DATASET RECORDS

______________________________

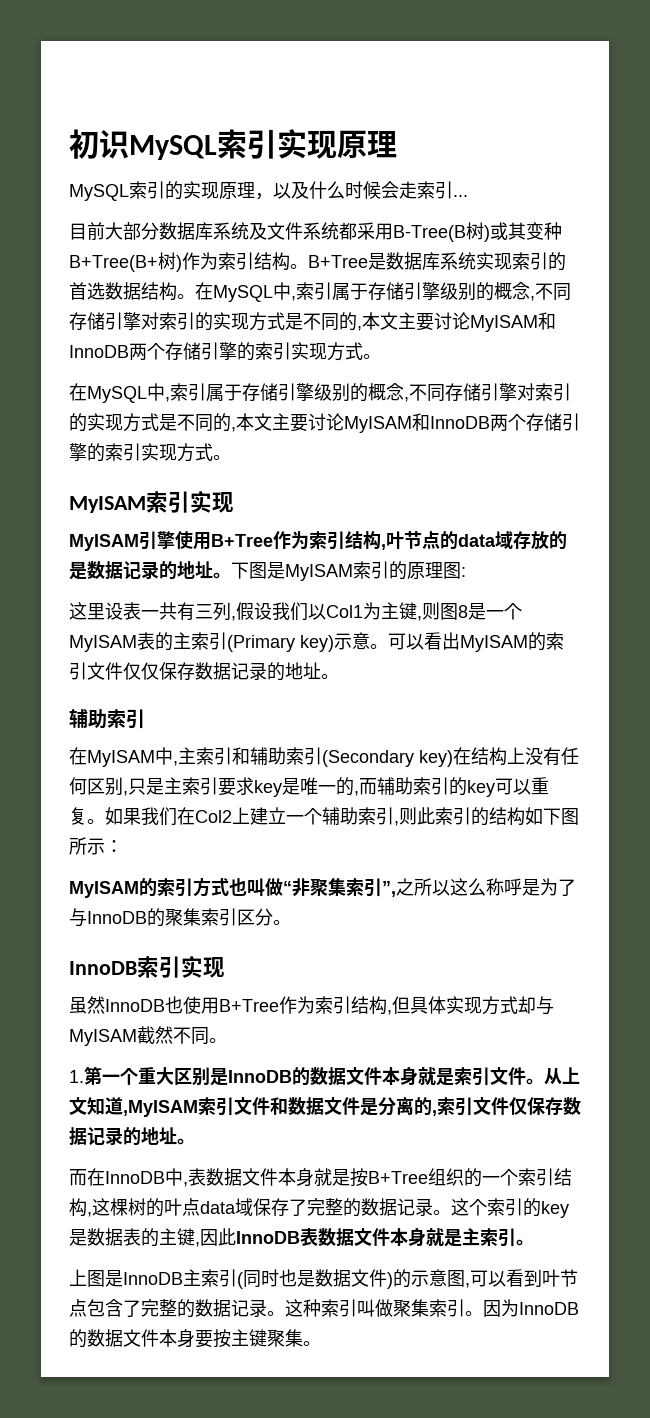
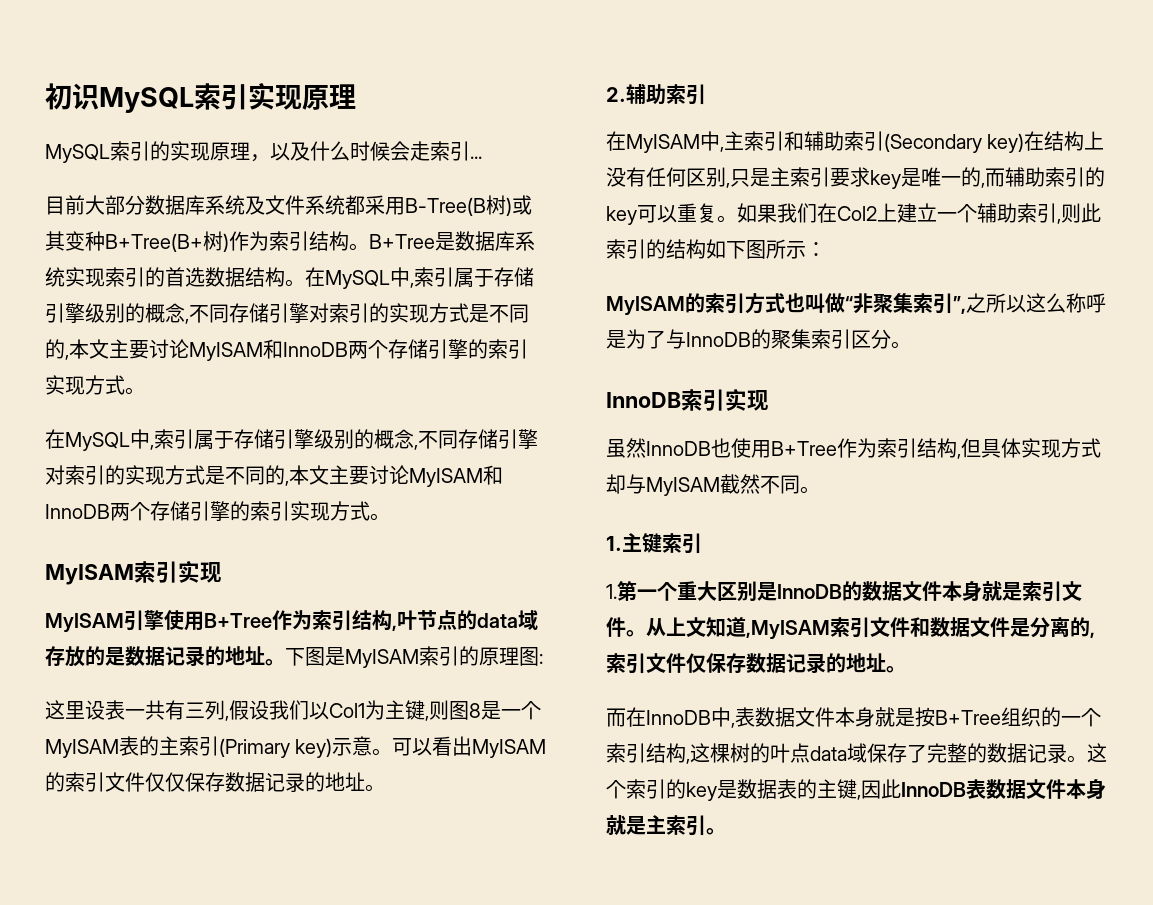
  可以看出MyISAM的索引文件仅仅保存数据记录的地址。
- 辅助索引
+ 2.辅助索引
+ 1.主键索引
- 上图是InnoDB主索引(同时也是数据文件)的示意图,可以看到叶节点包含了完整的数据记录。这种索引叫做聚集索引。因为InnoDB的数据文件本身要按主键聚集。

______________________________

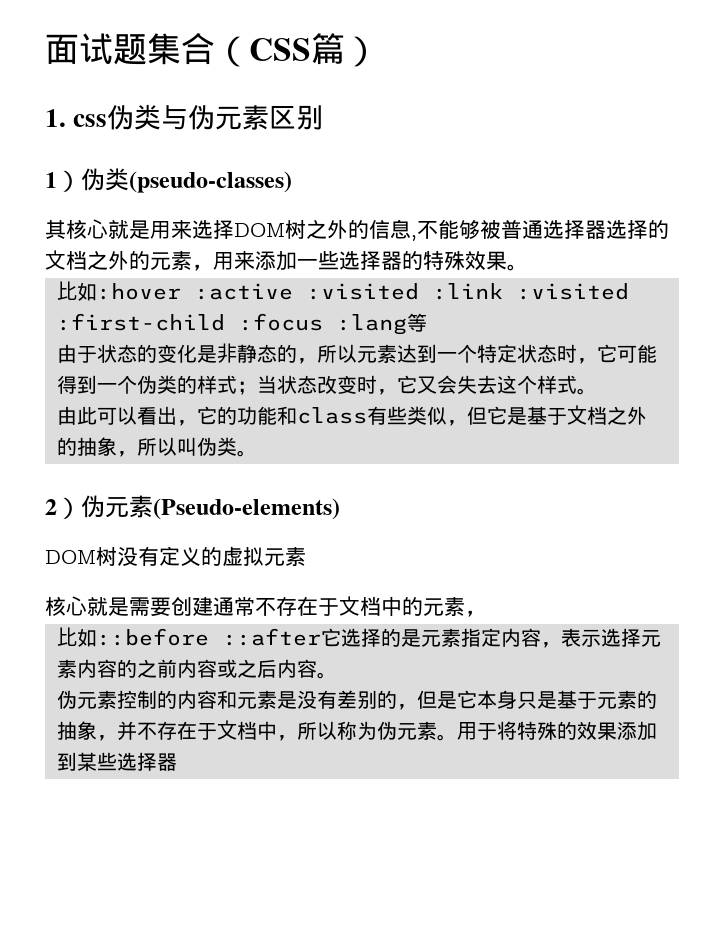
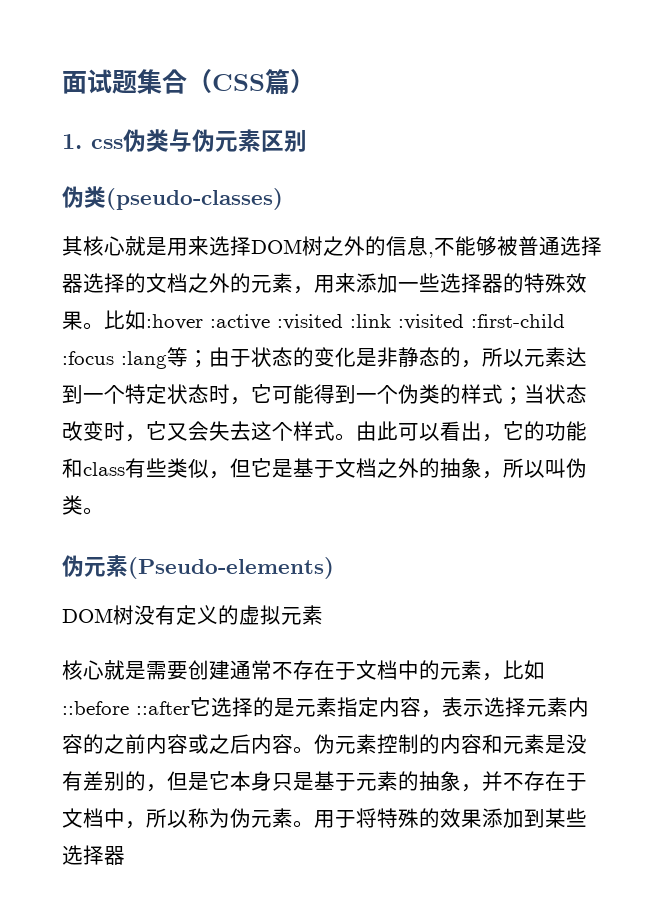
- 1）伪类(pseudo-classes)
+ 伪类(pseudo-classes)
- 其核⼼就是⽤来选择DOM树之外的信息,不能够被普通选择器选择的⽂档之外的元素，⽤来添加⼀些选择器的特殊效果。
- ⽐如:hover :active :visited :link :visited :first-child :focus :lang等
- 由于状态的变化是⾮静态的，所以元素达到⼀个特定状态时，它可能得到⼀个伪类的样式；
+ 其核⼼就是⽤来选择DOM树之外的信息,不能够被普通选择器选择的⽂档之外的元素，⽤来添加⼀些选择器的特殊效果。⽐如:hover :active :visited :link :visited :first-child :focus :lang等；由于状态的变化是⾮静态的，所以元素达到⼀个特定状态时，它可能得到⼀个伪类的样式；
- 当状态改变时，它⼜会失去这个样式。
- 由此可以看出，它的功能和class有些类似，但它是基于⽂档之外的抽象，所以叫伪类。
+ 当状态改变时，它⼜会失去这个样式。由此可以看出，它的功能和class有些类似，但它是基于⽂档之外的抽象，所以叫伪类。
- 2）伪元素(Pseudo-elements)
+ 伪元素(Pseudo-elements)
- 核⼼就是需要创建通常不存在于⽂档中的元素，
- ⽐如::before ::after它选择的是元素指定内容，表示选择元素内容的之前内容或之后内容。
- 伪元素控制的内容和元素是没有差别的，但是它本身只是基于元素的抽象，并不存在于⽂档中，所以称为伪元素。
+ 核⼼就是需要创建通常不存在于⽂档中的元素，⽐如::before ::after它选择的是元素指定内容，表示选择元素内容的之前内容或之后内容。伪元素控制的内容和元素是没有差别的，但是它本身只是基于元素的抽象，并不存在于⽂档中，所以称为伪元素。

______________________________

WHAT YOU ARE ASKED TO DO
Output exactly one stretch of the listing: from the line containing "可以看出MyISAM的索引文件仅仅保存数据记录的地址。" through the line containing "- 上图是InnoDB主索引", both end lines included.

ANSWER BOX
  可以看出MyISAM的索引文件仅仅保存数据记录的地址。
- 辅助索引
+ 2.辅助索引
+ 1.主键索引
- 上图是InnoDB主索引(同时也是数据文件)的示意图,可以看到叶节点包含了完整的数据记录。这种索引叫做聚集索引。因为InnoDB的数据文件本身要按主键聚集。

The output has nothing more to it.